Le temps passe très vite dans le monde de la science. Vous commencez votre doctorat and soudainement la première année est déjà passée. En premier lieu, lorsque vous quittez l’environnement rassûrant de votre terre natale, vous passez du temps à essayer de vous adapter aux nouvelles coûtumes, à créer votre réseau professionnel et social, et enfin à vous installer dans votre laboratoire sur un nouveau projet passionant. Après une année, de nombreux challenges ont été surpassés et de nouveeaux objectifs ont été obtenus, à la fois professionnellement et personnellement.

Lorsque j’ai débuté dans les sciences et la biochimie, on m’a souvent dit que les expériences auraient un taux de succès de 10%. Par conséquent, on observe bien plus d’échec que de succès lorsque l’on réalise des expériences. Peut-être pas des échecs critiques, mais les résultats se révèlent différents de ce que l’on avait initialement imaginé. Au début d’un projet de biologie structurale, on doit produire et purifier des protéines en quantités raisonnables, avant de commencer des investigations plus poussées puissent être entreprises. Si tenter d’obtenir la protéine en question révèle des problèmes, le projet semble ralenti et entraîne l’utilisation de techniques plus sophistiquées, ce qui repousse encore plus dans le future son analyse. Cela fut le cas pour mon projet. Mais les nuages qui envahissaient le ciel ont apparemment laisse place au soleil qui brille maintenant sur ma purification de protéine au laboratoire.

Cela signifie que les investigations plus poussées se sont rapprochées. J’ai repris mes esprits car l’objectif principal du projet se rapproche peu à peu. Le titre de mon projet de doctorat décrit ce qui reste à venir: “Une stratégie intégrative pour la détermination structurale d’un pili bactérien de type IV”.

Pili de type VI

Le pili bactérien de type IV est un polymère protéique qui est étendu depuis la bactérieen vue de réaliser une fonction biologique. La fonction biologique de ce type de pili est très versatile : cela peut aider au mouvement de contraction permettant le déplacement, mais aussi amélioré l’infection de certaines espèces pathogènes. Une machine protéique très bien élaborée est en charge de l’assemblage du pili. Elle est localisée à la fois dans les membranes interne et externe des bactéries Gram négative. Cette machine protéique peut activement allonger ou rétracter le pili. Le pili lui-même est composé de milliers de blocs de protéines, appelées les pilines, qui peuvent être étendues jusqu’à atteindre une longueur de plusieurs µm.

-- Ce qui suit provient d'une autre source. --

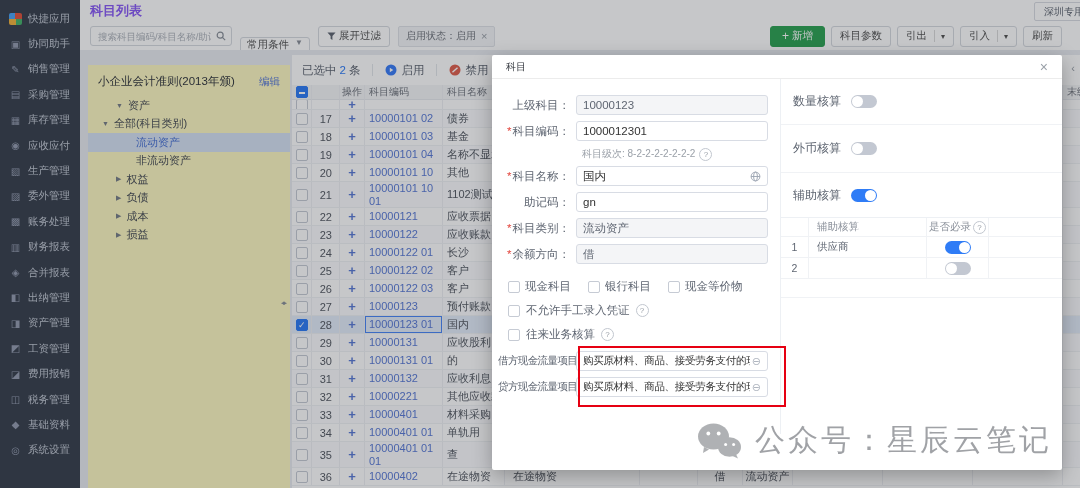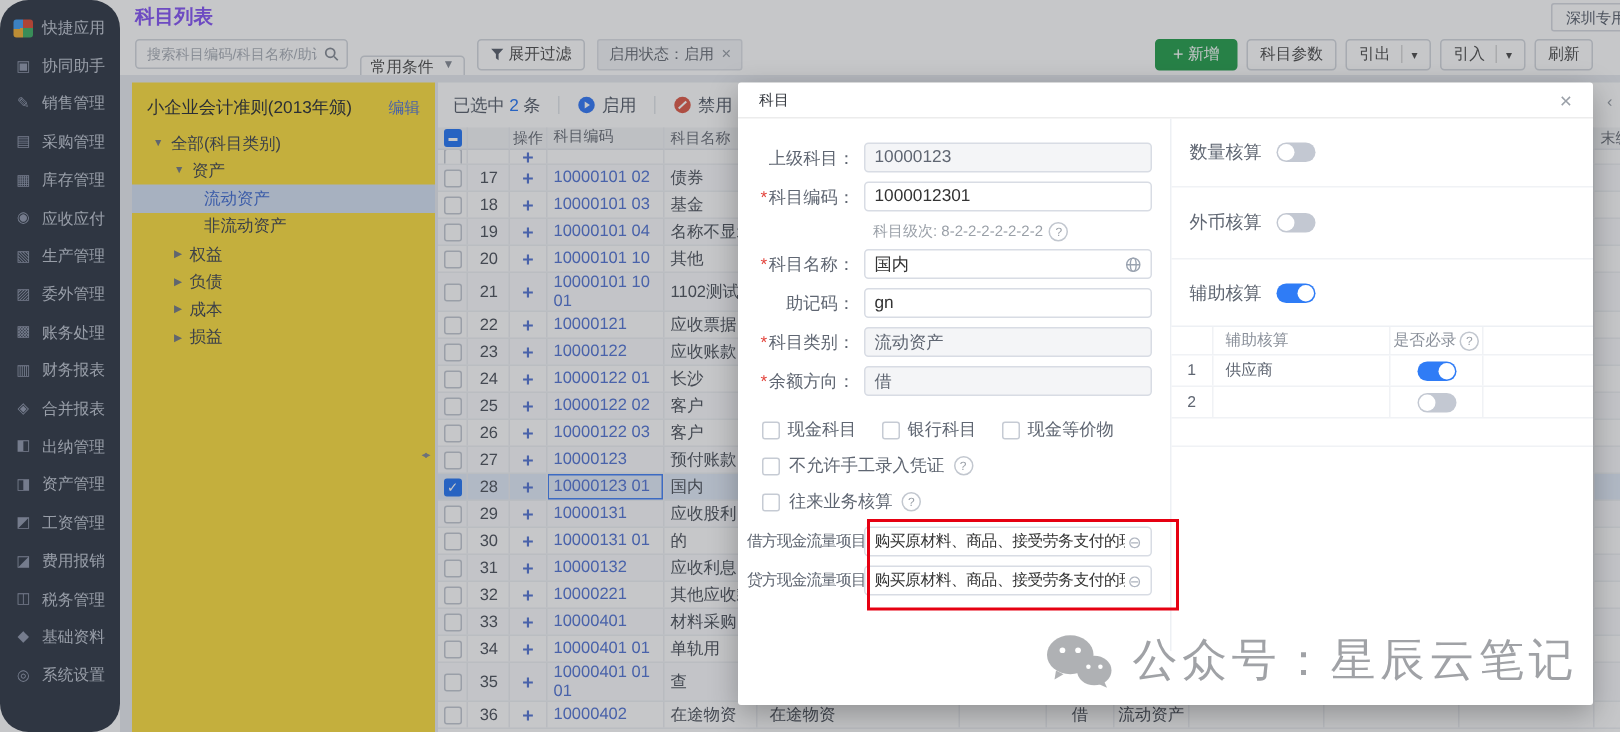--- a/index.html
+++ b/index.html
@@ -6,7 +6,7 @@
   .stage{position:relative;width:1080px;height:488px;overflow:hidden;background:#fff;
     font-family:"Liberation Sans","DejaVu Sans",sans-serif;-webkit-font-smoothing:antialiased;}
   
-  .sidebar{position:absolute;left:0;top:0;width:80px;height:100%;background:var(--sidebar_bg,#39414e);z-index:1;padding-top:6px;box-sizing:border-box;border-radius:19px;}
+  .sidebar{position:absolute;left:0;top:0;width:80px;height:100%;background:var(--sidebar_bg,#39414e);z-index:1;padding-top:6px;box-sizing:border-box;}
   .nav-item{height:25.4px;display:flex;align-items:center;padding-left:9px;gap:6px;cursor:pointer;}
   .nav-icon{width:13px;height:13px;font-size:10px;color:#959db0;display:flex;align-items:center;justify-content:center;flex:0 0 13px;}
   .nav-label{font-size:10.5px;color:#c3c9d4;white-space:nowrap;}

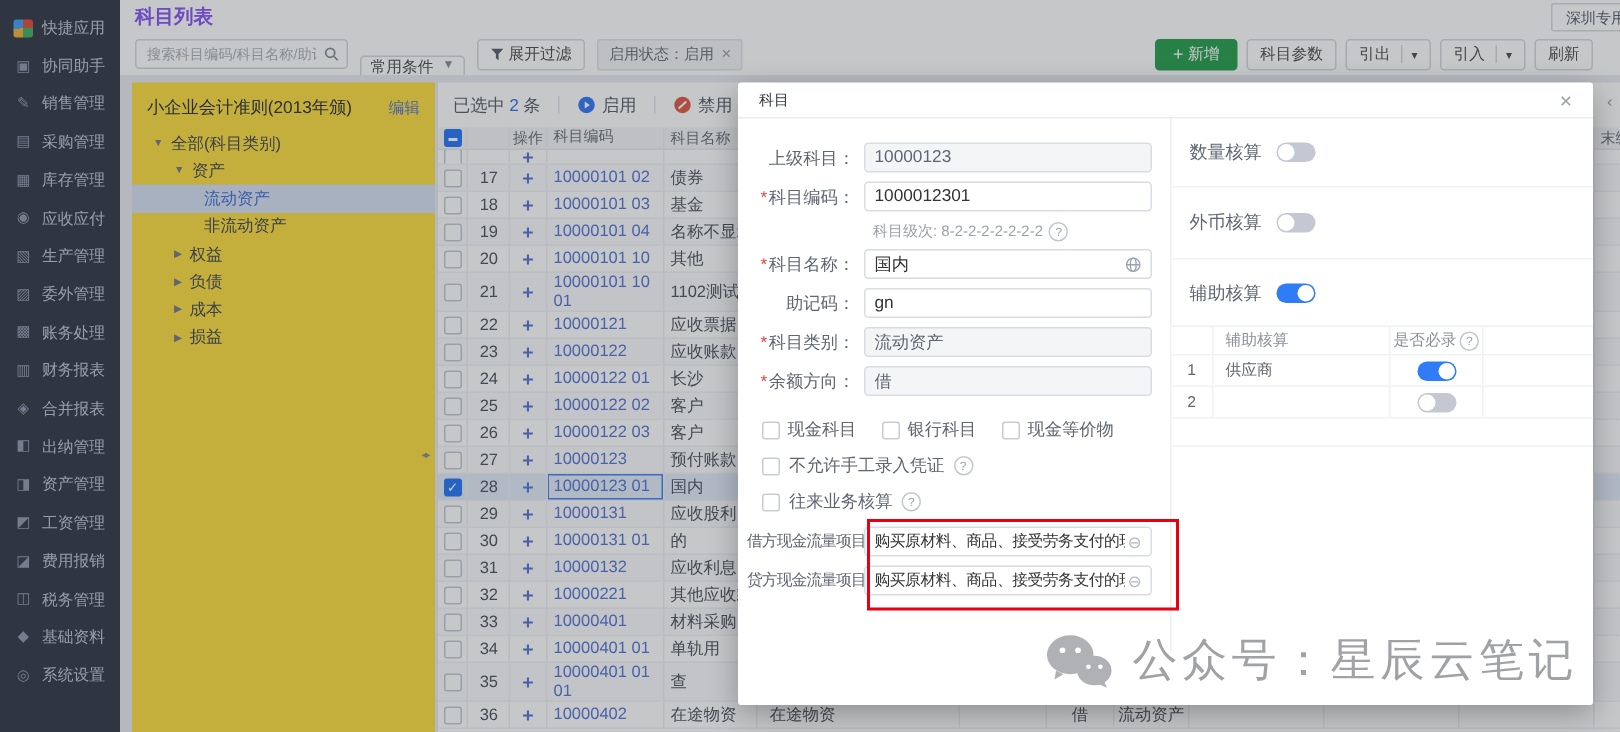--- a/index.html
+++ b/index.html
@@ -33,7 +33,7 @@
   .actions{display:flex;gap:6px;align-items:center;}
   
   .content{position:absolute;left:80px;right:0;top:50px;bottom:0;background:#e9ecf1;z-index:1;}
-  .tree-card{position:absolute;left:8px;top:5px;width:202px;bottom:0;background:#fde047;overflow:hidden;}
+  .tree-card{position:absolute;left:8px;top:15px;width:202px;bottom:0;background:#fef9c3;overflow:hidden;}
   .tree-head{display:flex;justify-content:space-between;align-items:center;padding:9px 10px 7px 10px;}
   .tree-title{font-size:11.5px;color:#33373e;white-space:nowrap;}
   .tree-edit{font-size:10.5px;color:var(--link,#5b7bd6);cursor:pointer;}

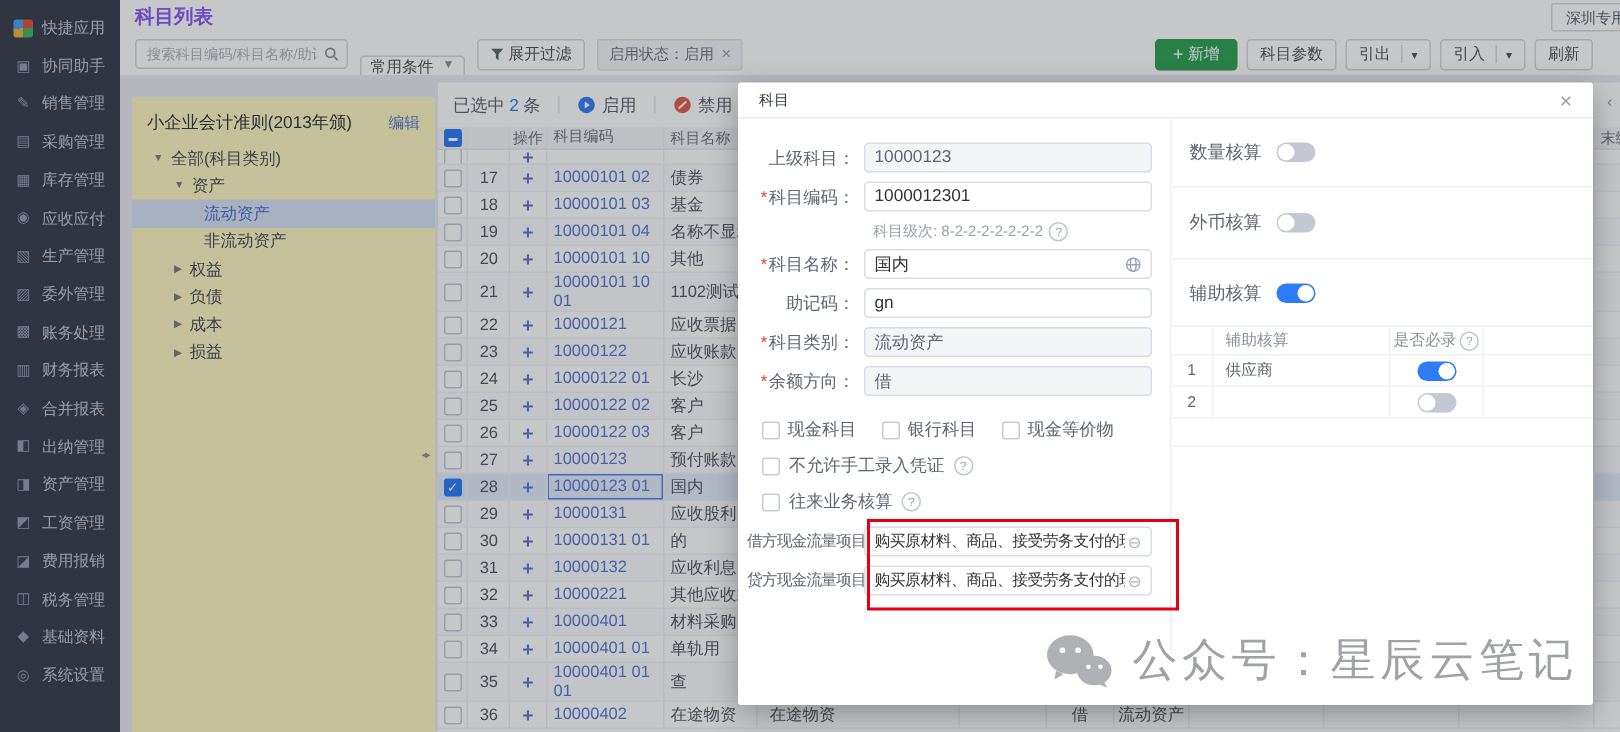--- a/index.html
+++ b/index.html
@@ -303,14 +303,14 @@
       </div>
       <div>
 
+          <div class="tnode lvl1">
+            <span class="arr">▼</span>
+            <span>资产</span>
+          </div>
+
           <div class="tnode lvl0">
             <span class="arr">▼</span>
             <span>全部(科目类别)</span>
-          </div>
-
-          <div class="tnode lvl1">
-            <span class="arr">▼</span>
-            <span>资产</span>
           </div>
 
           <div class="tnode lvl2 sel">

Les pilines sont divisés en 2 groupes, les pilines majeures et mineures. La piline majeure est une seule protéine qui est présente en abondance par rapport aux pilines mineures. La piline majeure forme le tronc des pilus. Les pilines mineures sont bien moins abondantes, mais sont très iportantes pour la fonciton biologique du pili ainsi que sa formation. Mon projet est focalisé sur la détermination de la structure de ces pilines mineures et leur interaction. Ce travail est une extension du travail précédemment réalisé dans le laboratoire où la structure du pili composé de la piline majeure a été déterminé.

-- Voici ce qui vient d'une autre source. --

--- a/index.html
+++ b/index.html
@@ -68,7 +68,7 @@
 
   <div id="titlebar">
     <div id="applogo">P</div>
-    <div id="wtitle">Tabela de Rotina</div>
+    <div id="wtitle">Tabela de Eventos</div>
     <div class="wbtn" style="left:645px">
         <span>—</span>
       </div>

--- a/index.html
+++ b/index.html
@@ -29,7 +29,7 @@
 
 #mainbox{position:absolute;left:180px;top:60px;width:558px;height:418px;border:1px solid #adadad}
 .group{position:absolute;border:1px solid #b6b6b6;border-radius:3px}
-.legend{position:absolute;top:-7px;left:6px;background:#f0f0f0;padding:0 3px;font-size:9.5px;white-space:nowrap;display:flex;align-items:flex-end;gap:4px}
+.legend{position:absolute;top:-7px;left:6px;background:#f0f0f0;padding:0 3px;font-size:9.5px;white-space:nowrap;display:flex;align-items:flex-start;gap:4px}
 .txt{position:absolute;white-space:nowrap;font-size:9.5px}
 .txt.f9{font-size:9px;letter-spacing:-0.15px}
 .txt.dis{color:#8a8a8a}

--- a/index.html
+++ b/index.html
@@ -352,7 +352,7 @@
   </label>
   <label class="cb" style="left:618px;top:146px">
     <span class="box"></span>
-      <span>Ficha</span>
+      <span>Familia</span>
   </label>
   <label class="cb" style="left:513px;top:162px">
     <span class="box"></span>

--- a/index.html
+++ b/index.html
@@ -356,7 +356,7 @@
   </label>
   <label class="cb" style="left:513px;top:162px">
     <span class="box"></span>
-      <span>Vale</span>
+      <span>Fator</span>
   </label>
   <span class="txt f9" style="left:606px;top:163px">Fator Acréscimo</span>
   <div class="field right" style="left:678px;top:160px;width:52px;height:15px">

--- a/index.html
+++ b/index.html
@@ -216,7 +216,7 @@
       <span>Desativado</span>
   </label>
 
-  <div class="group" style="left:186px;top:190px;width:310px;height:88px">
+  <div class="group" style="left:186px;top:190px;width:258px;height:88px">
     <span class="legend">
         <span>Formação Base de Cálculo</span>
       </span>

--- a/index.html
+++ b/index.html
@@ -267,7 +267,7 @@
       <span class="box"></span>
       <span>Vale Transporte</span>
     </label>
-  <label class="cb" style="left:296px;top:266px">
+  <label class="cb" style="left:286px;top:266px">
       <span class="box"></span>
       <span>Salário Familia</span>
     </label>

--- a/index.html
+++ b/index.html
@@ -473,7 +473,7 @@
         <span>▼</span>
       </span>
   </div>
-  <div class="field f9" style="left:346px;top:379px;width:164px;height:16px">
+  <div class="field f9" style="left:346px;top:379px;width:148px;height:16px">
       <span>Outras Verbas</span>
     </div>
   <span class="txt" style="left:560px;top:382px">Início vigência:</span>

Détermination Structurale intégrative

La structure RMN de PpdD est modelisée dans la carte de densité électronique obtenue par cryo-électrotomographie.

Le consortium ViBrANT s’était mis d’accord sur les 15 ESR en rédigeant une mini-revue pour un numéro spécial de microbiologie médicale et d’immunologie. Ce fut une très bonne opportunité pour s’intéresser à la litérature et acquérir une connaissance approfondie du contexte du projet. De la lecture de nombreux articles, il est apparu très clairement que la détermination structurale des pili nécessite de nombreuses techniques structurales différentes. La structure des pilines individuelles peut être résolue par cristallographie, RMN ou rayons X. En utilisant la cryo-EM, des structures de basse résolution peuvent être obtenues. De plus, avec différentes techniques on peut obtenir des informations sur les interactions protéine-protéine, sur la stœchiométrie, la liaison au ligand, etc… La structure du pilus assemblé peut ensuite être modélisée en combinant ces données expérimentales.

L’hypothèse de travail

À partir de systèmes de pili homologues, les pilines mineures interagiraient pour former un complexe stable qui devrait initier l’assemblage du pilus. Cela a été montré pour d’autres systèmes. Au cours de ma thèse, j’examinerai cette hypothèse dans notre système chez E. coli. Je vais cartographier les interactions des pilines mineures et déterminer leur structure.

Détachement à Tübingen

En tant que membre de ViBrANT, nous avons la possibilité de visiter et de travailler dans d’autres laboratoires du consortium. À cet égard, j’ai passé deux mois à Tübingen dans le laboratoire de Thilo Stehle à l’Interfakultäres Institut für Biochemie. Tübingen est une charmante petite ville où la nature est juste en face, et la ville pleine d’étudiants. À mon arrivée en Allemagne, je luttais encore contre la purification des pilines. Il était très utile d’avoir de nouveaux yeux donnant des commentaires et conseils sur le projet. Même si ce détachement n’a pas entraîné de percée majeure dans la recherche, ce fut une très belle expérience que de visiter et de travailler dans un autre laboratoire. Le décor de mon séjour à Tübingen était également accompagné de lumières de Noël et d’une atmosphère qui m’a remonté le moral pendant l’hiver froid et sombre.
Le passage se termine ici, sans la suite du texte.